The width of the annular clearance or gap between the peripheral surface 68
of the component 19 and the skirt 59 of the metering chamber 14 can be the
same as that of the clearance 57. The arrangement is preferably such that
the peripheral surface 68 of the component 19 is surrounded in part by the
skirt 58 and in part by the skirt 59 during a certain stage of movement of
the component 19 between the seats 21, 22, e.g., while the component 19 is
substantially midway between its upper and lower positions.
The wear upon the component 19 of the valve 18 is negligible because this
component need not slide along seals but moves, with at least some
clearance, within the skirt 58 and/or 59 all the way into sealing
engagement with the seat 21 or 22. The filling unit 4 which employs the
twin-seat valve 18 is simpler, less expensive and more compact and more
reliable than heretofore known filling units which employ pairs of
discrete valves, one for the outlet of the vessel and the other for the
outlet of the metering chamber.
The mounting of the improved filling unit 4 on a rotary vessel 1
contributes to simplicity and does not affect the output of the improved
apparatus because the accuracy of metering action is not dependent upon
the speed of movement of the vessel.

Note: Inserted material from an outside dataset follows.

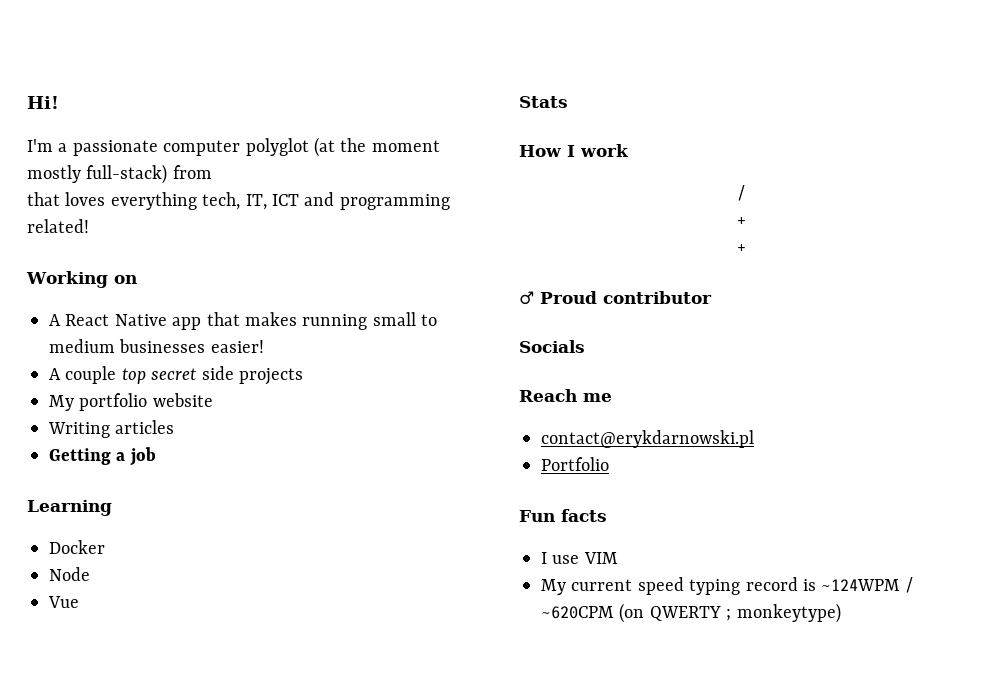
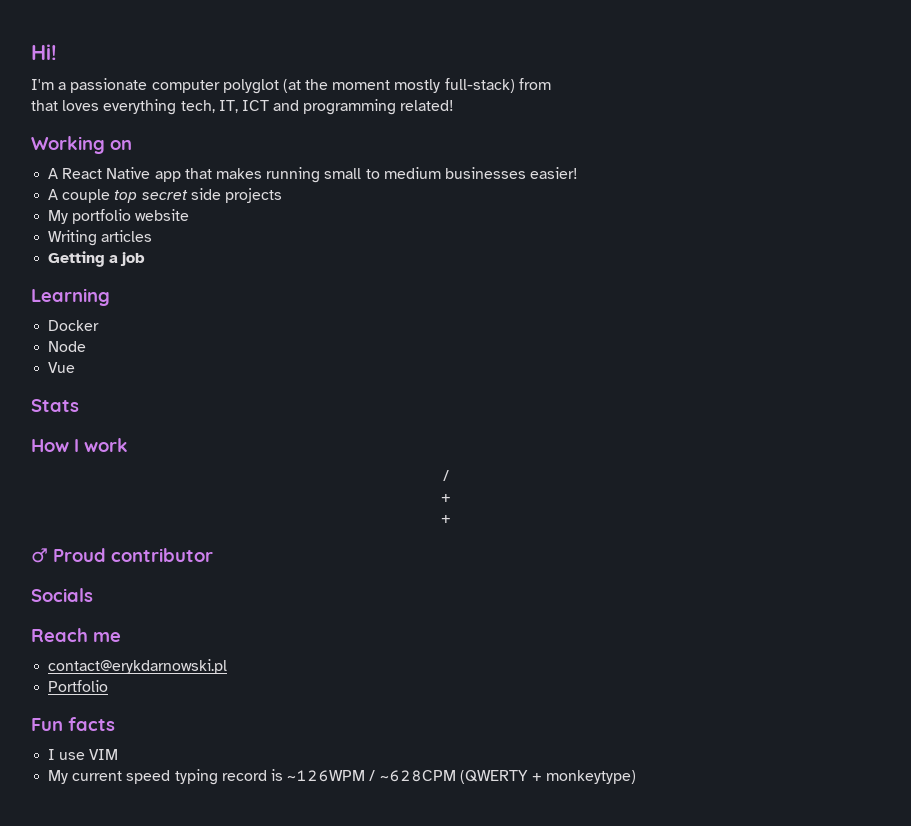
[821,577,913,593] [541,603,732,623] ~124WPM / ~620CPM (on QWERTY ; -> [287,770,542,784] ~126WPM / ~628CPM (QWERTY +

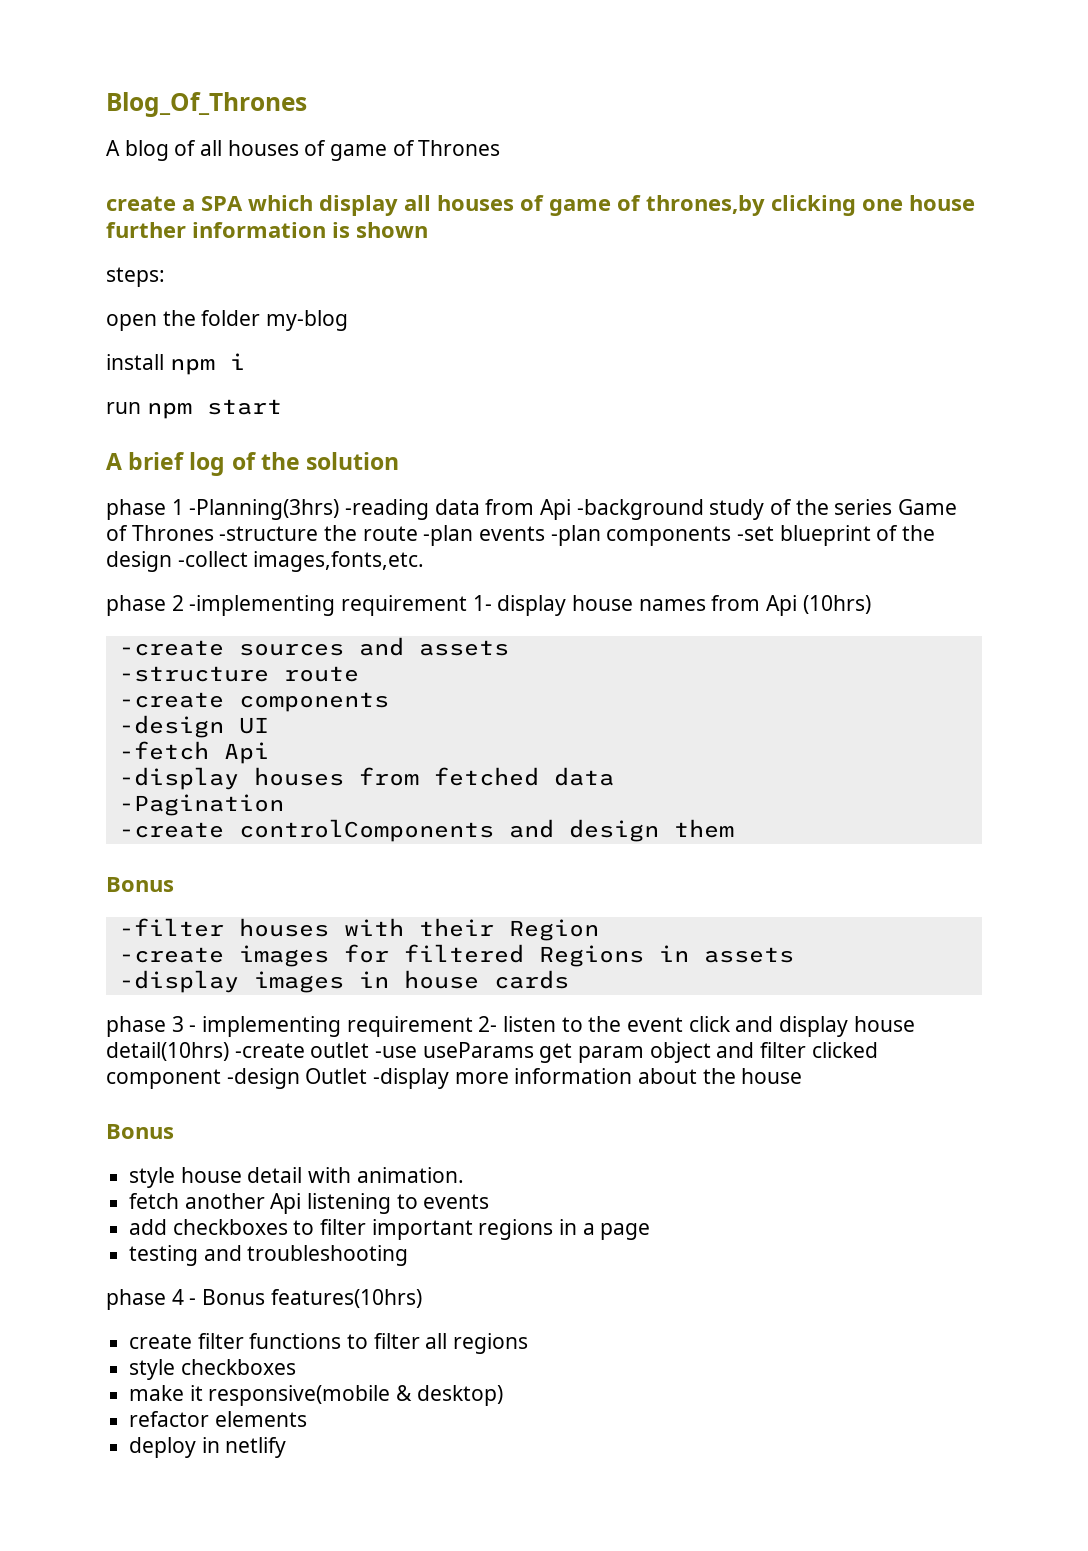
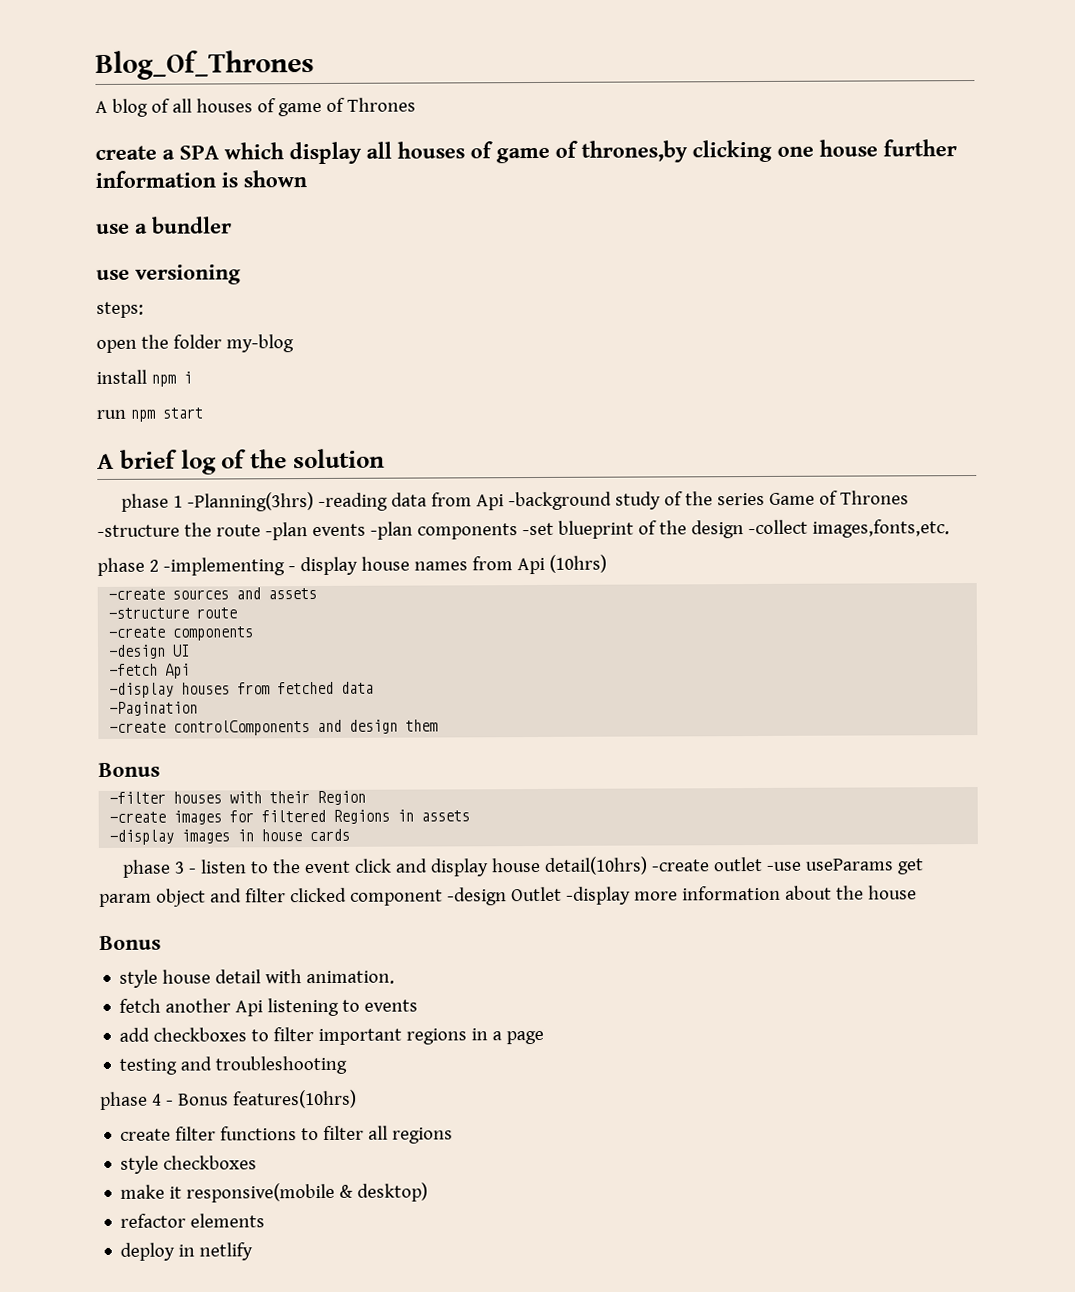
(428, 230) none -> [96,216,232,234] [96,264,241,285] // use a bundler // use versioning
[341,595,492,616] requirement 1- -> [287,566,296,572] -
[202,1016,498,1037] implementing requirement 2- -> (198, 871) none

Furthermore, the filling unit 4
renders it possible to fill the metering chamber from below which is
particularly desirable in connection with the filling of containers with
metered quantities of carbonated beverages because the liquid is less
likely to foam during admission from the extension 13 of the vessel 1 into
the metering chamber. The admission of liquid into the metering chamber 14
from below is possible in spite of the fact that the flow of liquid from
the vessel into a metering chamber and from the chamber into a container
is controlled by a single valve.
The improved moving means 36, 37 constitutes a feature which is novel and
patentable per se. Such moving means ensures reliable and rapid movements
of the component 19 to the one or the other sealing position irrespective
of the speed of movement of the vessel 1. In addition, the moving means
36, 37 is simple, compact and inexpensive; as stated before, the shifting
mechanism 37 of such moving means can be said to constitute a very simple,
compact and inexpensive but reliable and rapidly-reacting mechanical
flip-flop.
The improved flow restrictors 54, 56 and a combination of such flow
restrictors with the improved twin-seat valve 18 also constitute features
which are novel and inventive per se. Thus, the flow restrictors render it
possible to employ a single valve 18 for each filling unit 4 and to
nevertheless prevent the escape of substantial quantities of liquid so
that the percentage of leak liquid cannot appreciably influence the
metering action. At the same time, the flow restrictors permit
simultaneous flow of small quantities of liquid from the metering chamber
14 and from the associated extension 13.
With reference to FIG. 5, the operation of the apparatus embodying the
structure of FIGS. 1, 3 and 4a-4c is as follows:
If the filling unit shown in FIG. 1 is not engaged by the open top of a
container 7, the component 19 of the valve 18 is biased against the seat
22 by the combined pressure of gas and liquid above the component 19 to
ensure reliable sealing of the path for the outflow of liquid into a
container. A container 7 which is delivered to the oncoming unit 4 at the
point A of the endless circular path for the units 4 with the rotating
vessel 1 is pressurized from within by compressed gas in response to
opening of the respective valve 31 between the points A and B of the
endless path. When the pressure in the empty container 7 rises
sufficiently to match the pressure in the respective filling unit 4 above
the component 19, the stressed coil spring 36 is free to lift the
component 19 off the seat 22 and against the seat 21 so that the outlet 16
is sealed but the outlet 17 permits a metered quantity of liquid to flow
from the compartment 23 into the container 7. The speed of movement of the
component 19 from sealing engagement with the seat 22 into sealing
engagement with the seat 21 is entirely independent of the speed of rotary
movement of the vessel 1 and orbital movement of the filling units 4, and
depends exclusively upon the amount of energy which is stored by the coil
spring 36 at the time the component 19 is in sealing engagement with the
seat 22, i.e., at the time the bias of the spring 36 upon the component 19
is overcome by the combined pressure of the gas and liquid above the
component 19.
FIG. 5 shows, by way of example, a stationary cam 83 which is adjacent the
path of filling units 4 between the points A and B and serves to open
successive valves 31 so that the containers 7 which were delivered at the
point A can be pressurized from within by compressed gas of the cushion 3
above the supply of liquid 2 in the rotating vessel 1. Filling of
successive containers 7 with metered quantities of liquid which is
discharged from the respective metering compartments 23 takes place
between the points B and C of the endless path for the filling units 4.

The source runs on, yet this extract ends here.